You can put equal nodes either on the left or the right, but not both. It's an arbitrary decision. I'll say this somewhere. Deco 01:17, 12 May 2005 (UTC)

I disagree. Here is an excerpt from the lecture I once took at UC Berkeley: "A binary search tree satisfies the _binary_search_tree_invariant_: for any node X, every key in the left subtree of X is less than or equal to X's key, and every key in the right subtree of X is greater than or equal to X's key.". The full lecture can be found here (http://www.cs.berkeley.edu/~jrs/61b/lec/26). I've also verified this with my reference book on algorithms.

I'm sorry, it can be done this way (although there are authoritative references which don't do it this way). It makes some operations more difficult, such as finding all the nodes with a given value, but it really makes almost no difference which way it is defined. In the article I've used your definition, then clarified that in some definitions equal values can be excluded from the left or right side. Deco 01:02, 14 May 2005 (UTC)

By this definition self-balancing binary search trees are not binary search tree. Rotations do not keep this _binary_search_tree_invariant_. To be concrete: Consider an empty AVL tree and insert three equal values. After the rotation there are equal values to both sides of the root node. So you either need to exclude equal values from binary search trees or allow equal values to both sides of a node. E.g: "The left subtree of a node contains only values less or equal to the node's value. The right subtree of a node contains only values greater than or equal to the node's value." 141.84.26.134 01:04, 27 February 2007 (UTC)

It is confusing that the article starts by claiming that equal nodes should always be in the right subtree, while the example image puts equal nodes (such as the seven, which equals the root) in the left subtree. 128.84.153.196 13:29, 29 September 2006 (UTC)

Contents

[edit] Copyright violation?

Why does the blurb about Optimal BSTs have a reference to "section 15.5 of Introduction to Algorithms" ? Is this text copied and pasted out of a book? Is this a (c) violation?

Copyright does not cover ideas but an explicit realization of those ideas (see idea-expression divide). The text here, written by me, was based on my understanding of the material in CLRS and not copied verbatim from that book. Deco 00:41, 15 December 2005 (UTC)

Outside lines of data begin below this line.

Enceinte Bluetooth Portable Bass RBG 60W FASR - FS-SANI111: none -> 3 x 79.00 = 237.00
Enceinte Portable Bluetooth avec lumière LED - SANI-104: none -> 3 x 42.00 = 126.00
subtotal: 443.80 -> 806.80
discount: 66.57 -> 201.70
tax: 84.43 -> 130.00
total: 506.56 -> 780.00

[edit] Why are the examples in Python?

I know that the example algorithms are merely for show - but wouldn't examples in a more mainstream language like C/C++ or Java be better for the purpose of understanding? The Phython deletion algorithm, for instance, uses return structures that are foreign to C/C++ or similar languages.

If you think a mainstream programmer might find them difficult to understand that's a legitimate concern. I agree that "find_remove_max" is quite obscure in its use of tuples of two return values. On the other hand, I think the use of tuples or records combined with pattern matching really abbreviates things like the insertion and search algorithms, while still being pretty clear, which is a pretty good reason to use them instead of C/C++/Java. I'm going to look at rewriting parts of the deletion code in a more intuitive way... er, as soon as I learn a little Python. :-) Deco 22:27, 15 February 2006 (UTC)
I decided to write "destructive" versions of insert and delete in C++, which lends itself quite well to this purpose, as you can see from the relative simplicity of the resulting code. I left in the Python insertion to demonstrate the concept of persistent trees, but took out the excessively complex Python deletion example. I hope this makes things clearer for you! Deco 03:48, 16 February 2006 (UTC)

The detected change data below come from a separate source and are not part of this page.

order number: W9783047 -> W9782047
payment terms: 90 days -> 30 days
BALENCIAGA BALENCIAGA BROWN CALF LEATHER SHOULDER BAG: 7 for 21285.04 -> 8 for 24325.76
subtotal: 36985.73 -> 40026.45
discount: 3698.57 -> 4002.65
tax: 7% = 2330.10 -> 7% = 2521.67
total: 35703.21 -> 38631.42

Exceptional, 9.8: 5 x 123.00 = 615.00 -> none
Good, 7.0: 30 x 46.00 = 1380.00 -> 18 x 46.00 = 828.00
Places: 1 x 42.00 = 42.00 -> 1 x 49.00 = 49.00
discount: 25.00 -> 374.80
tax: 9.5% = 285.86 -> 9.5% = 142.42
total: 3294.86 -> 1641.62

Yes - thank you very much. The C++ example is much more clear to me - and you are right, it was the returning tuples that was causing my head to spin. --208.186.134.102 06:00, 16 February 2006 (UTC) Wouldn't the code in the new C++ delete example cause memory leaks when you set "node=node->right" and don't delete node->right? (or node->left)... (thanks for adding it... it's a good, simple example. very clean) ++Ryangardner

Good point. I've gotten too used to garbage collection. :-) Thanks for your positive feedback. Deco 06:27, 16 February 2006 (UTC)

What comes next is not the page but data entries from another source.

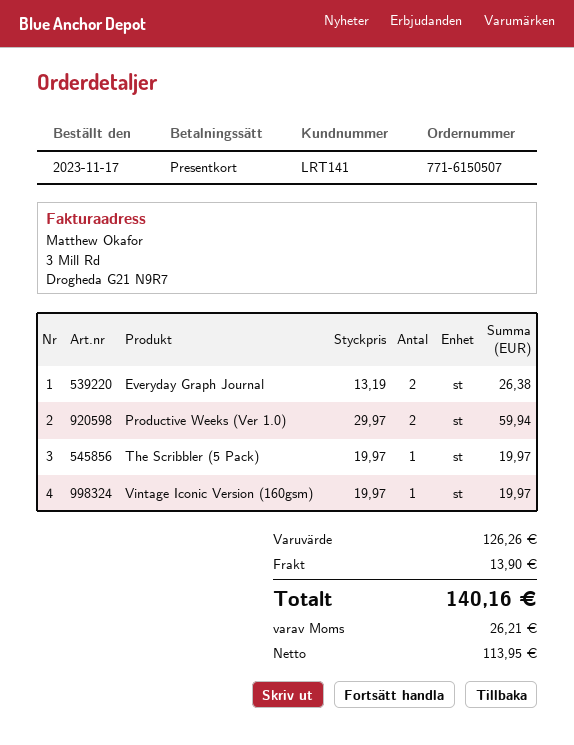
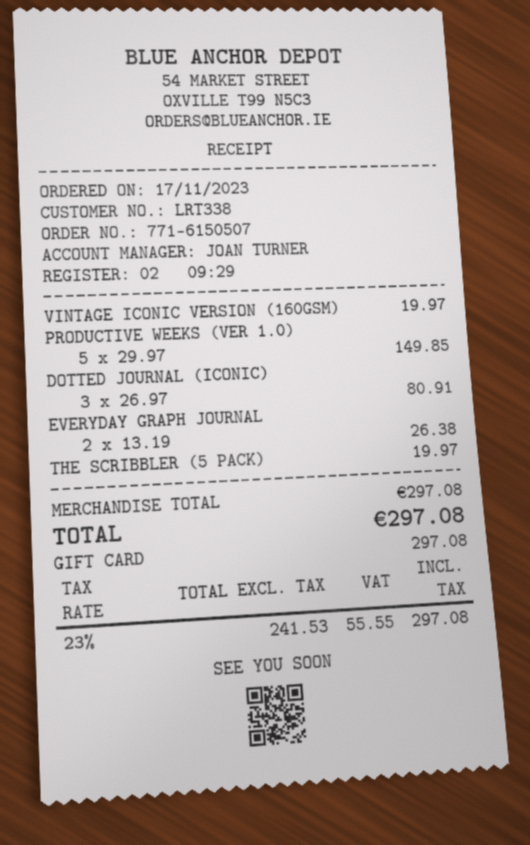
customer number: LRT141 -> LRT338
Productive Weeks (Ver 1.0): 2 x 29.97 = 59.94 -> 5 x 29.97 = 149.85
DOTTED JOURNAL (ICONIC): none -> 3 x 26.97 = 80.91
subtotal: 126.26 -> 297.08
shipping: 13.90 -> none
net: 113.95 -> 241.53
tax: 26.21 -> 55.55
total: 140.16 -> 297.08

I see a few other (minor) flaws in the algorithm on the page. If you are deleting a leaf node, you must remove the link from the parent of that node to the node itself. I also think that the delete method as it is implemented would cause an error, because you are deleting the node and then trying to get data from it... Ryangardner

[edit] Merge with binary search algorithm

It seems to me this article details the same concept as Binary search algorithm. I suggest a merger.He Who Is 01:59, 25 May 2006 (UTC)

No, they are very different. The binary search algorithm is an algorithm that works on sorted arrays. To use it, you need an array and you need to sort it beforehand (which is expensive). The binary search tree is a data structure. Unlike arrays, binary search trees do not preserve order of insertion. Binary search trees are used because they have the advantage that the tree structure encodes the relative ordering of the elements (i.e. it is always "sorted"), without needing to sort. --Spoon! 00:04, 24 August 2006 (UTC)

[edit] Errors

The deletion algorithm should check for the case of both left and right being NULL before checking either side.

Indeed, the deletion doesn't seem to work. Could anybody fix this? Jogers (talk) 15:14, 6 September 2006 (UTC)
Yup, it does seem to be broken. Here is some code that should work. It compiles, but I don't feel up to verifying that it works 100% by actually testing it. It will be better than what's there, though...
 void DeleteNode(struct node* node) {
     struct node **parentLink;
 
     // If there is no parent, we are a root node
     if (parent == NULL) { 
         free(node);
         return;
     }
       
     // Figure out which child of the parent we are
     if (node == node->parent->left)
         parentLink = &(node->parent->left);
     else if (node == node->parent->right) 
         parentLink = &(node->parent->right);
 
     // This will handle cases where both children are null.
     if (node->left == NULL) { 
         *parentLink = node->right;
         free(node); // Free any memory allocated for the node
     } else if (node->right == NULL) {
         *parentLink = node->left;
         free(node); // In C++, delete node could be used here
     } else {
         // Follow the right side of the tree until there is an empty space
         struct node* temp = node->left;
         while (temp->right != NULL) {
             temp = temp->right;
         }
         node->value = temp->value;
         DeleteNode(temp);
     }
 }
Wolever 02:50, 31 March 2007 (UTC)

[edit] Does it necessarily need a total ordering?

C++ STL's "Sorted Associative Containers" (which includes "set", "multiset", "map", and "multimap" classes, all of which are binary search trees) only requires its key types to be a strict weak ordering: http://www.sgi.com/tech/stl/SortedAssociativeContainer.html --Spoon! 00:08, 24 August 2006 (UTC)

You're right, a strict weak ordering suffices to order the tree and enable useful operations. The details behind this are rather complicated though and I think would be best relegated to their own section. Deco 04:09, 24 August 2006 (UTC)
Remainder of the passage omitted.